++++ Exercise materials ++++
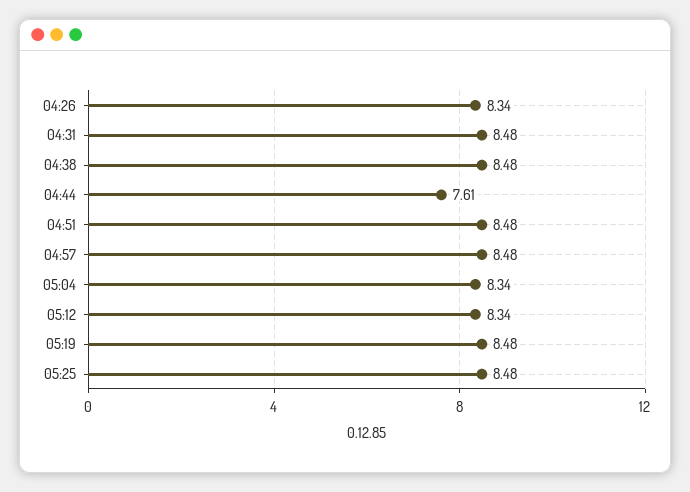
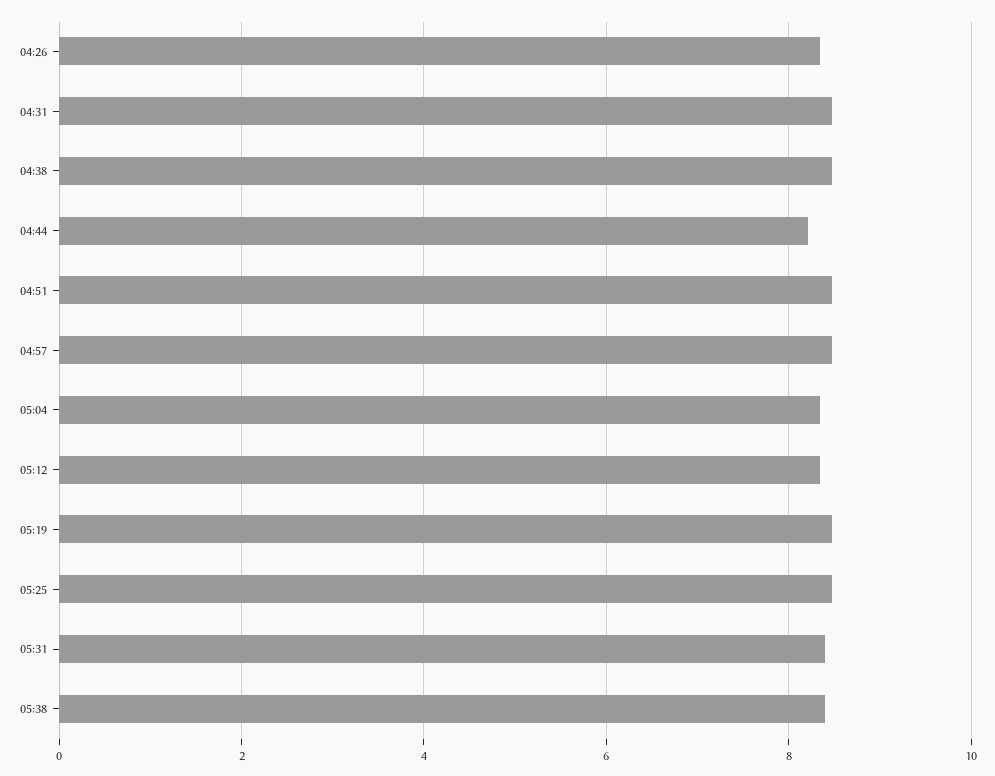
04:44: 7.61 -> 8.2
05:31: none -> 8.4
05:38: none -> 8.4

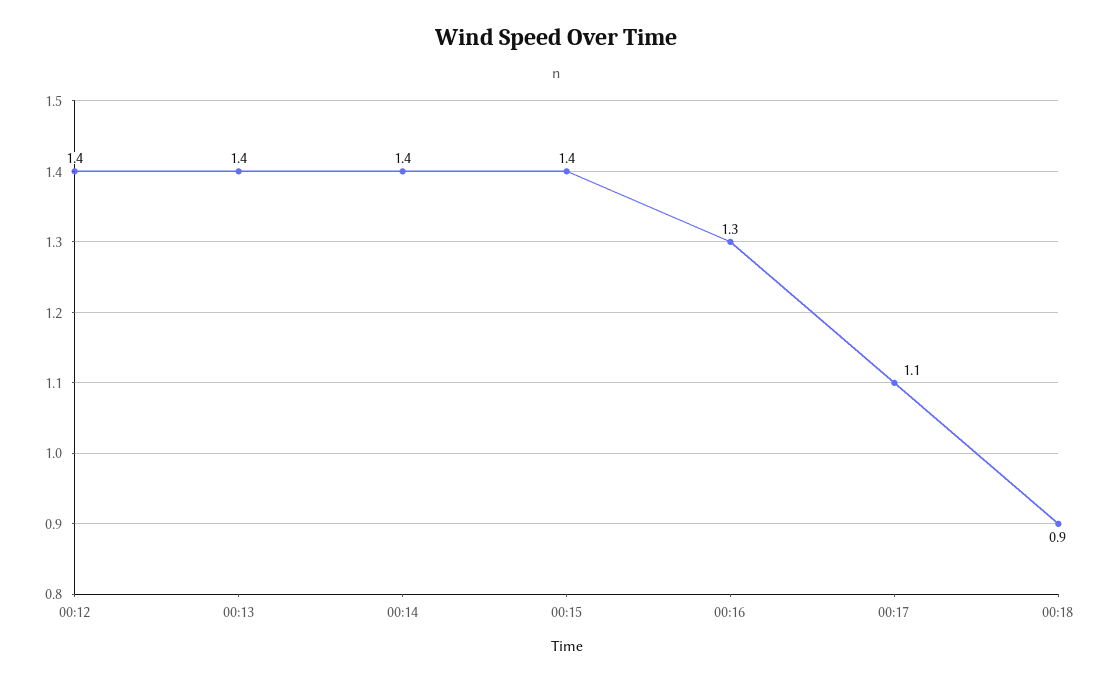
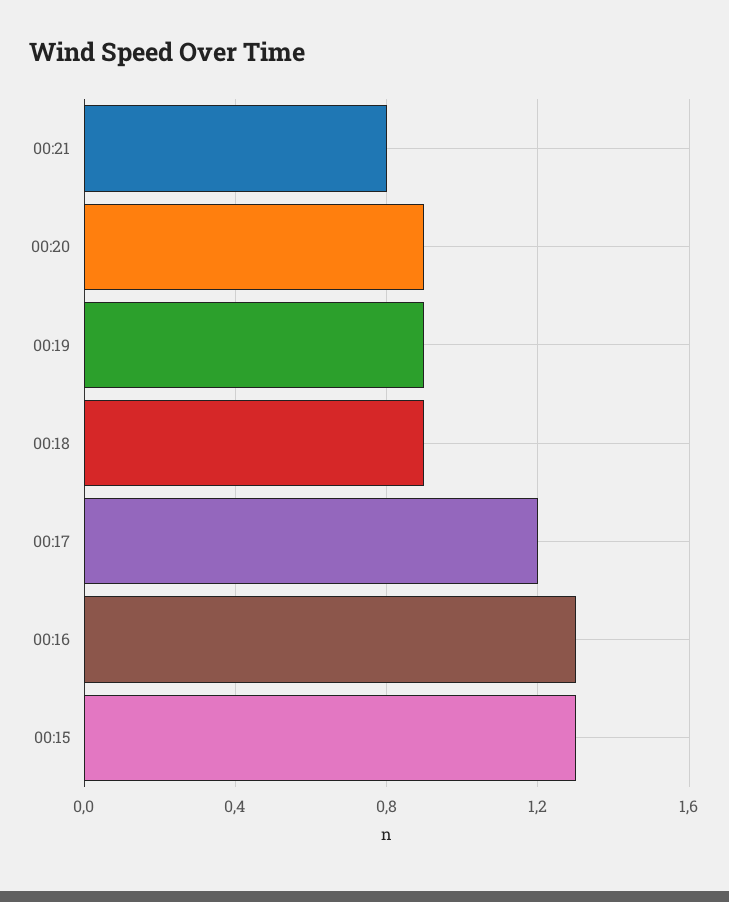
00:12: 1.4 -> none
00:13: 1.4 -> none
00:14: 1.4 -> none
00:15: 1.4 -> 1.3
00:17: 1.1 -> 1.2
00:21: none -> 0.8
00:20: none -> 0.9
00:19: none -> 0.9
++++
__Activity__: Extract every line from the one containing "00:15: 1.4 -> 1.3" to the end of the entries, including both of those lines, exactly as given and with nothing added.

__The completed task__:
00:15: 1.4 -> 1.3
00:17: 1.1 -> 1.2
00:21: none -> 0.8
00:20: none -> 0.9
00:19: none -> 0.9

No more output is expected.